E questo, oltre ad avermi fatto incazzare per tutta la mia quarantena, mi ha fatto anche molto sorridere: quando gioiamo per la candidatura del personale sanitario italiano al premio Nobel, ricordiamoci che non verranno premiati i poveri infermieri che hanno lavorato ventiquattr’ore al giorno tutti giorni lontani dalle loro famiglie ma TUTTO il sistema sanitario.
Anche i medici di famiglia che, comodi nel loro studio, non si sono nemmeno sbattuti a informarsi sulle procedure.
Anche i direttori delle strutture, che spacciavano qualunque morte come morte per Covid, per prendere le sovvenzioni.
C’è un bel cazzo da gioire, eh, raga.
Comunque, entrata nel sistema il primo di marzo, ho avuto la possibilità di fare un tampone molecolare l’undici. Esito, ovviamente, positivo.
Poi ne ho fatto un altro una settimana dopo. Esito, ancora, positivo. E siamo al 18.
Avrei voluto un altro molecolare ma non mi è stato concesso perché, dopo 21 giorni, si è comunque dichiarati guariti.

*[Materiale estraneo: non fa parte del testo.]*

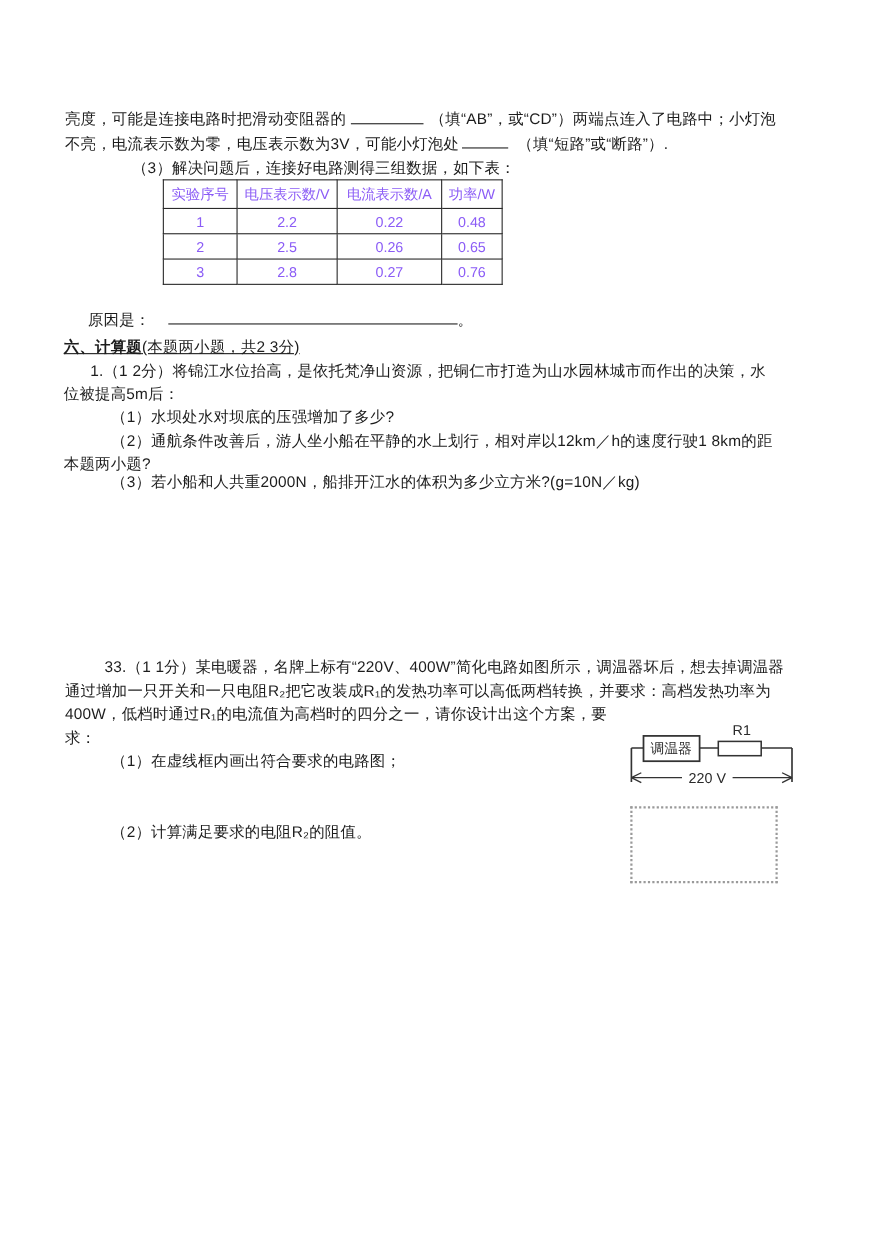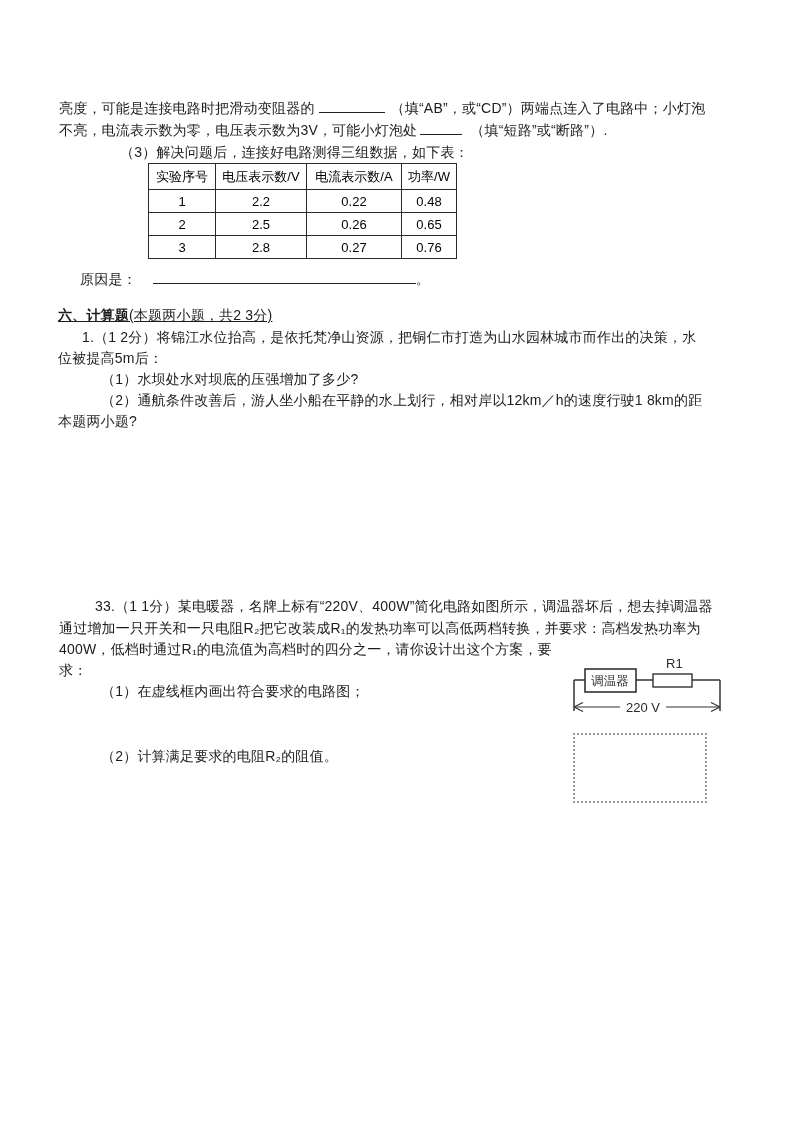"实验序号" table.data { color: #000000 -> #8b5cf6 }
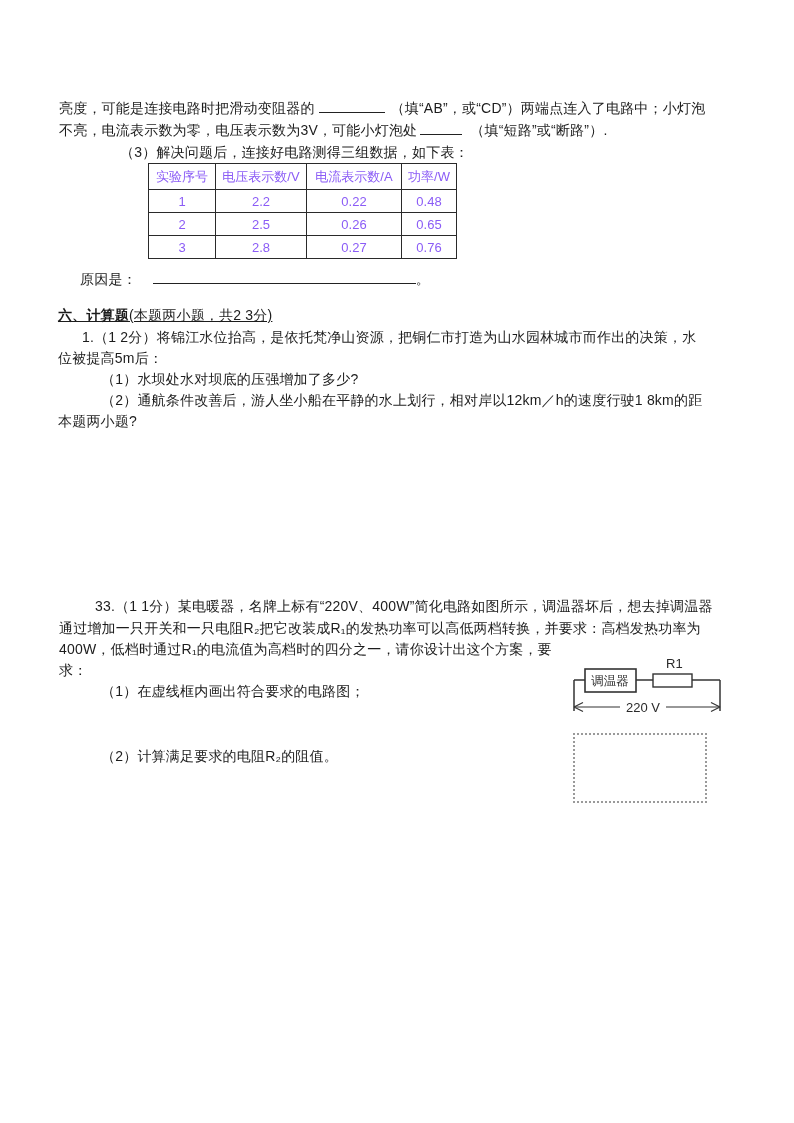"原因是： 。" div.line { top: 270px -> 281px }
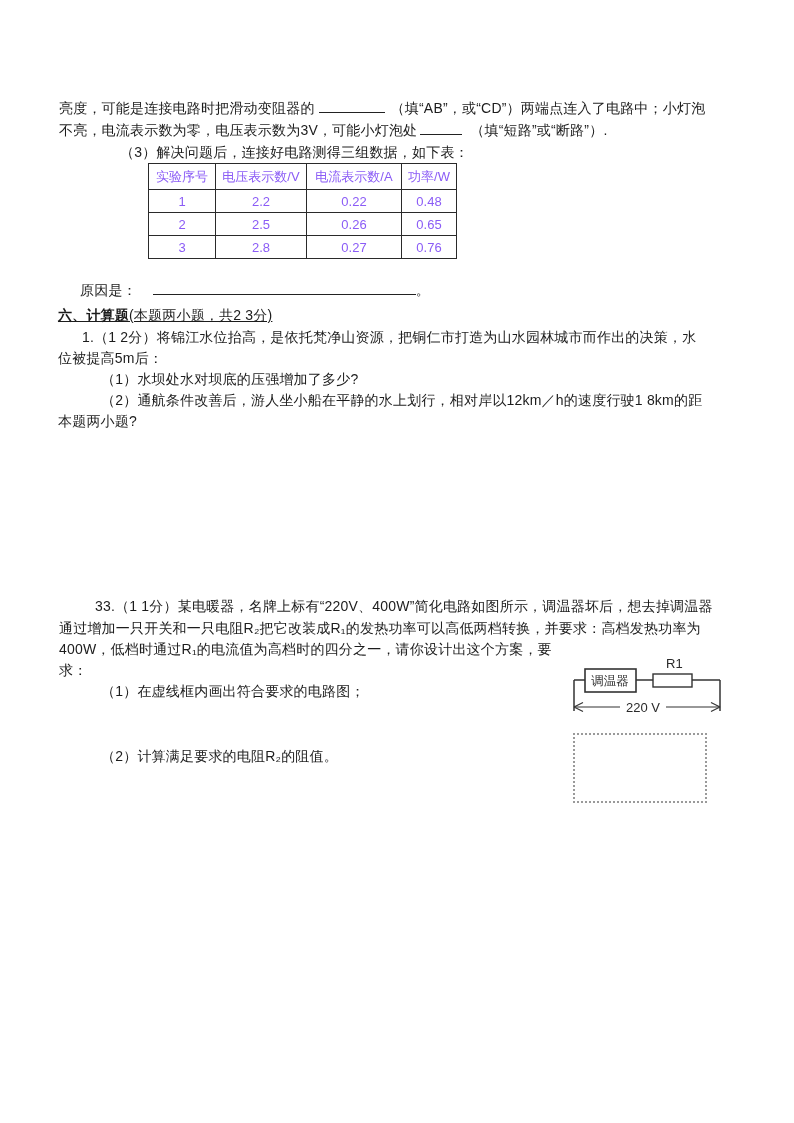"（3）若小船和人共重2000N，船排开江水的体积为多少立方米?(g=10N／kg" div.line { html: none -> <div>（3）若小船和人共重2000N，船排开江水的体积为多少立方米?(g=10N／kg)</div> }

Avendo rotto abbastanza i coglioni ho ottenuto un rapido che, ovviamente, al 29 di marzo, ha dato esito negativo.
Poiché la scienza, essendo questo un virus giovane, non ha ancora tutte le risposte (dopo 21 giorni, infatti, non è certo che si è guariti. “Si pensa”, “si ritiene”, che non si sia più contagiosi e che quindi non ci sia la necessità di altro tampone. Ma “pensare” e “ritenere” non equivalgono a certezza.) mi sono fatta a mie spese un molecolare. E, dal dieci di aprile, posso considerarmi guarita e con una coscienza pulita.
Sono negativa, che non è più solo la mia proverbiale condizione esistenziale ma è la mia attuale condizione virologica. Attuale fino a quel giorno, almeno.
Per la scienza e per la legge italiana, però, la libertà di circolare deve essere accertata tramite una lettera dell’Asl che, in alcuni fortunati casi, viene mandata esattamente allo scadere del 21esimo giorno di quarantena, mentre nel mio caso -strano!- ci ha messo una settimana.
È per queste falle nel sistema che si ha più paura dell’iter legato alla malattia che della malattia stessa. Soprattutto se non sei un lavoratore dipendente, col gentil deretano parato dalla mutua.
È per questo motivo che, dopo più di un anno in cui c’è in giro un virus che sembra un’influenza (ma dovrebbe esserci almeno chiaro che, se è un’influenza, è un’influenza bella tosta!), se ci viene la febbre pensiamo ancora “Avrò preso freddo!”. AVRÒ PRESO FREDDO. DOPO UN ANNO DI PANDEMIA.
È per questo motivo che prendersi il Covid in Italia, nella migliore delle ipotesi, è una grana.
Perché siamo un popolo di incompetenti, governati da incompetenti, che si affidano, quando hanno bisogno di qualsivoglia consulenza (medica, economica, ecc), ad altri incompetenti.